Olvera Street, a picturesque tourist attraction adjacent to the Plaza in the heart of old Los Angeles, is a shambles of collapsed stalls and strewn merchandise.

The quake was so intense it briefly knocked out some voice communications at the Manned Spacecraft Center in Houston, according to a spokesman. The agency said that it lost telephone contact with the Long Beach control tower.

Buildings swayed and cracked from Los Angeles west to Santa Monica, northeast to Hollywood and Burbank, then throughout the San Fernando valley and the Saugus-Newhall area.

Up the street we drove, along the shops on Devonshire where looters had already found the shattered windows on supermarkets and drug stores and were racing out with armloads of food, radios, appliances, whatever they deemed valuable and entitled to steal. People on street corners sold huge jugs of water at insane prices.
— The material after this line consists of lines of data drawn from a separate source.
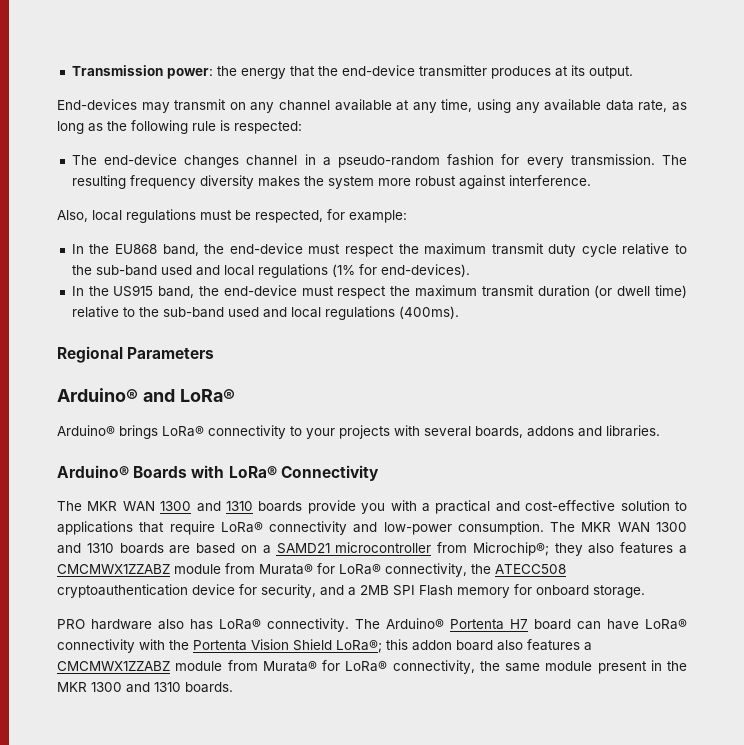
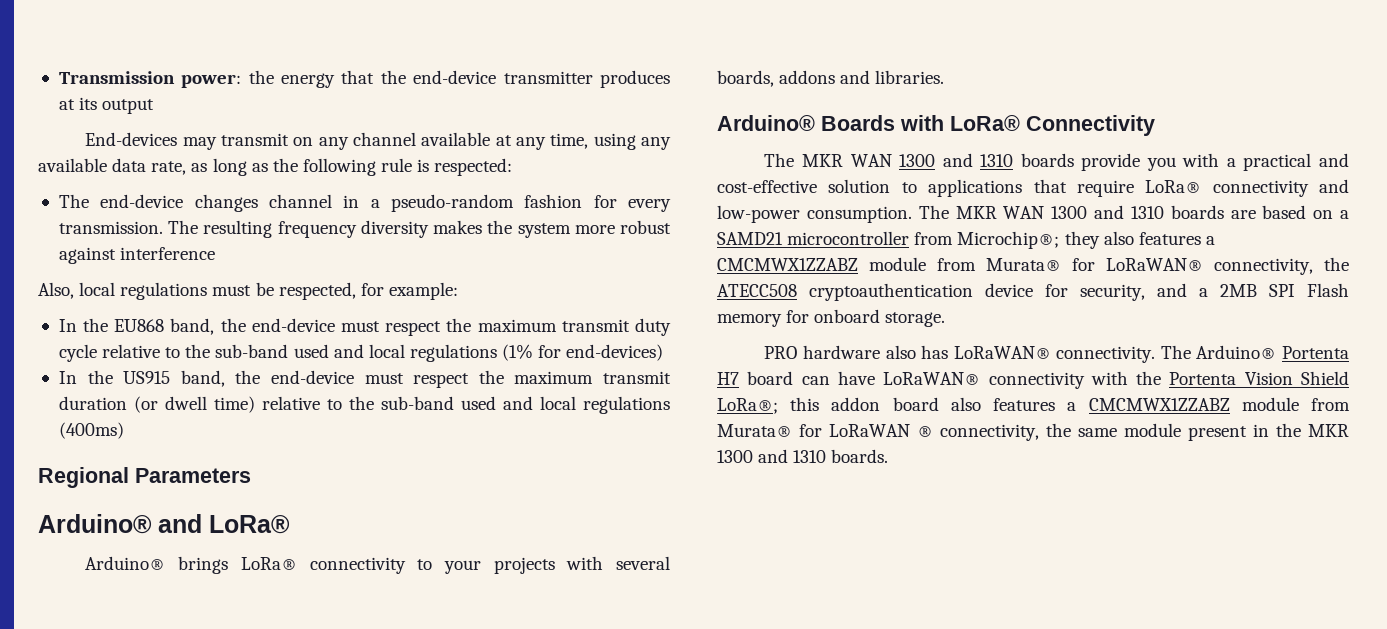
- Transmission power: the energy that the end-device transmitter produces at its output.
+ Transmission power: the energy that the end-device transmitter produces at its output
- The resulting frequency diversity makes the system more robust against interference.
+ The resulting frequency diversity makes the system more robust against interference
- In the EU868 band, the end-device must respect the maximum transmit duty cycle relative to the sub-band used and local regulations (1% for end-devices).
+ In the EU868 band, the end-device must respect the maximum transmit duty cycle relative to the sub-band used and local regulations (1% for end-devices)
- In the US915 band, the end-device must respect the maximum transmit duration (or dwell time) relative to the sub-band used and local regulations (400ms).
+ In the US915 band, the end-device must respect the maximum transmit duration (or dwell time) relative to the sub-band used and local regulations (400ms)
- The MKR WAN 1300 and 1310 boards are based on a SAMD21 microcontroller from Microchip®; they also features a CMCMWX1ZZABZ module from Murata® for LoRa® connectivity, the ATECC508 cryptoauthentication device for security, and a 2MB SPI Flash memory for onboard storage.
+ The MKR WAN 1300 and 1310 boards are based on a SAMD21 microcontroller from Microchip®; they also features a CMCMWX1ZZABZ module from Murata® for LoRaWAN® connectivity, the ATECC508 cryptoauthentication device for security, and a 2MB SPI Flash memory for onboard storage.
- PRO hardware also has LoRa® connectivity.
+ PRO hardware also has LoRaWAN® connectivity.
- The Arduino® Portenta H7 board can have LoRa® connectivity with the Portenta Vision Shield LoRa®; this addon board also features a CMCMWX1ZZABZ module from Murata® for LoRa® connectivity, the same module present in the MKR 1300 and 1310 boards.
+ The Arduino® Portenta H7 board can have LoRaWAN® connectivity with the Portenta Vision Shield LoRa®; this addon board also features a CMCMWX1ZZABZ module from Murata® for LoRaWAN ® connectivity, the same module present in the MKR 1300 and 1310 boards.

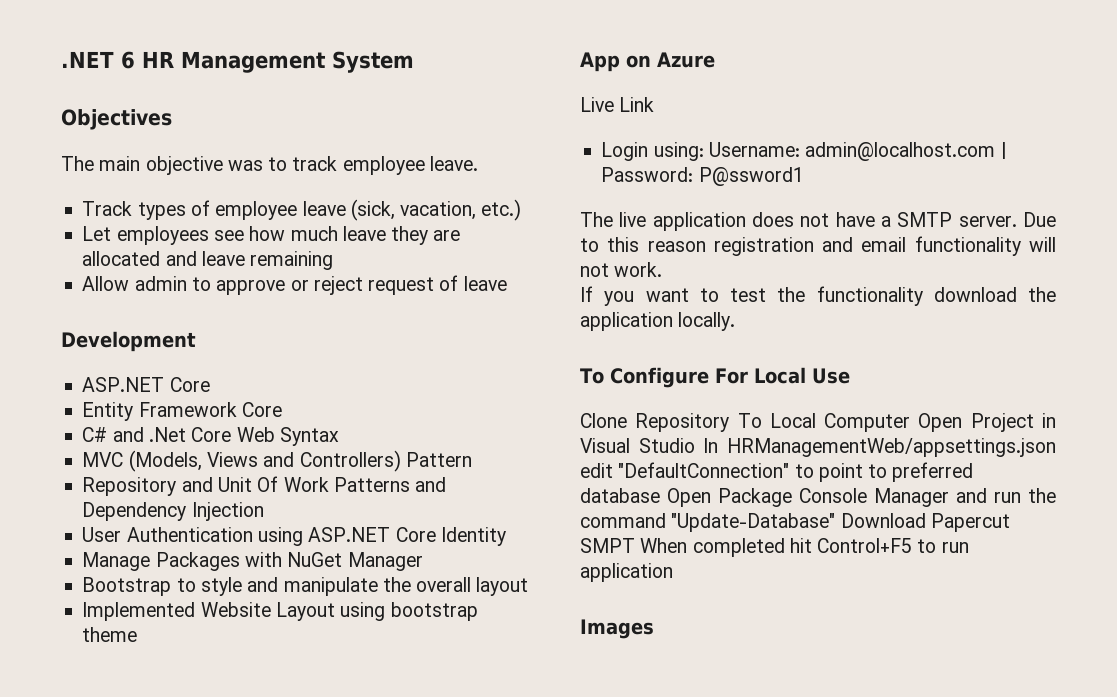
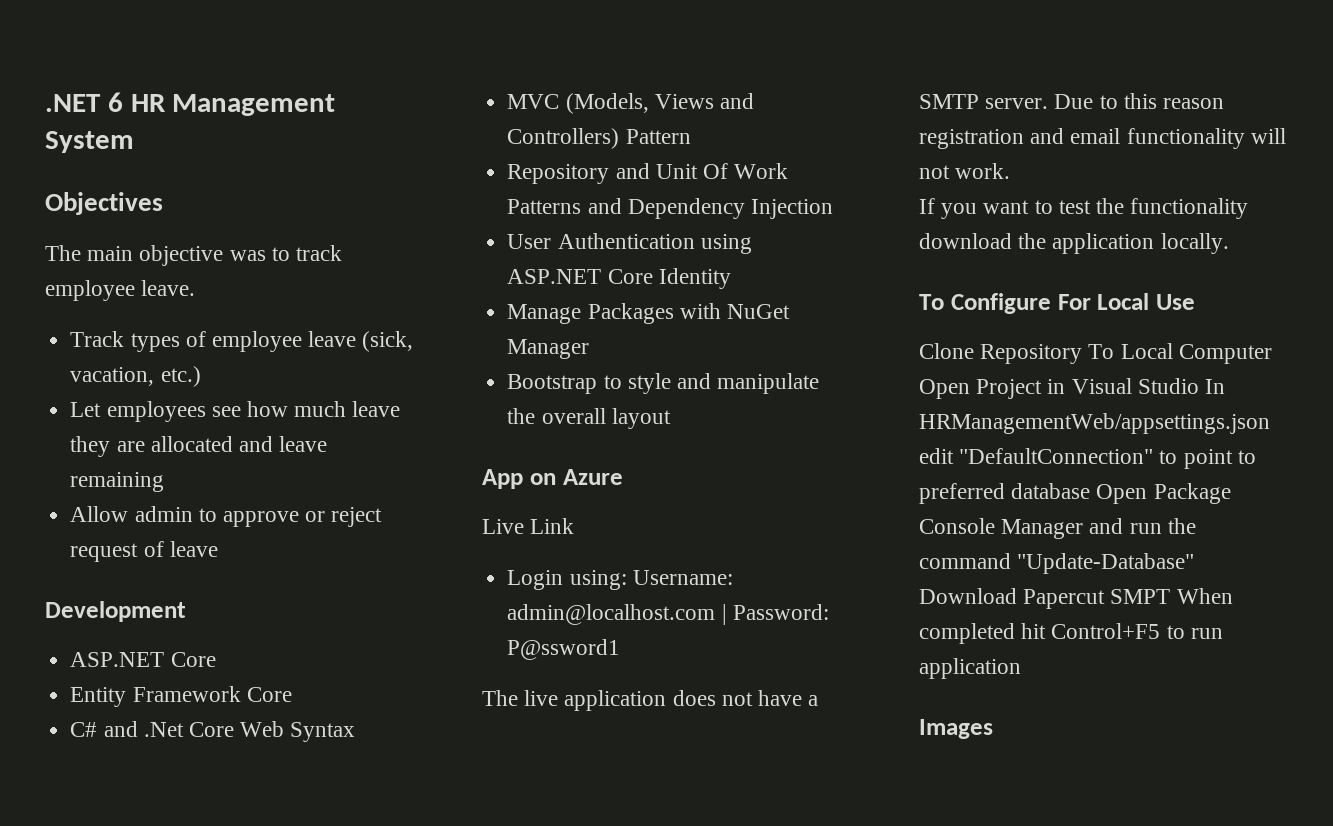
- Implemented Website Layout using bootstrap theme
That night we tried to sleep without success at my cousin's home at the farthest end of the valley from the damaged reservoir. The morning paper ran a photograph of a small pickup truck that had been crushed when a freeway overpass dropped on it, killing the two occupants. Nine people died in their beds at local hospitals when the walls collapsed. Statues toppled off their bases and three-hundred-year-old adobe walls crumbled at the Mission San Fernando.

Once, during the week, I was allowed back into my home with police escort, to recover my asthma medication, and walked the dim halls strewn with wreckage. In the middle of the afternoon, the house shuddered under the lash of another aftershock and I braced against the walls as they wobbled.

My world had been rocked off its foundation by the power of the earth, the stupidity of its petty residents, and the end of what had been a magical suburban existence just miles from the where they filmed the television shows that portrayed simple, funny, and normal families residing in tidy homes on clean, orderly lanes lined with palm trees and manicured lawns.

1 comment:

tangobaby said...

This is truly terrifying. In my mind, I keep picturing the people fleeing town ala War of the Worlds. We get so blase about earthquakes here, or at least I do. Your story is a real wake up call to not take things for granted.

I was briefly reminded of my quake, the '89 quake, but it was not even close to what you experienced here. I'm not sure if I would have ever recovered like you have.

It was especially interesting about your observations of what possessions people were taking: you with the books and the others with their tvs and rifles. Somehow I think that same scenario would play out just the same way today. And lastly, how were those people expecting to watch television anyway. (don't get me started on my television rant, this is YOUR blog.)

This reads like a Steven King story. It's scarier because it's real. Whew, I have to walk this one off.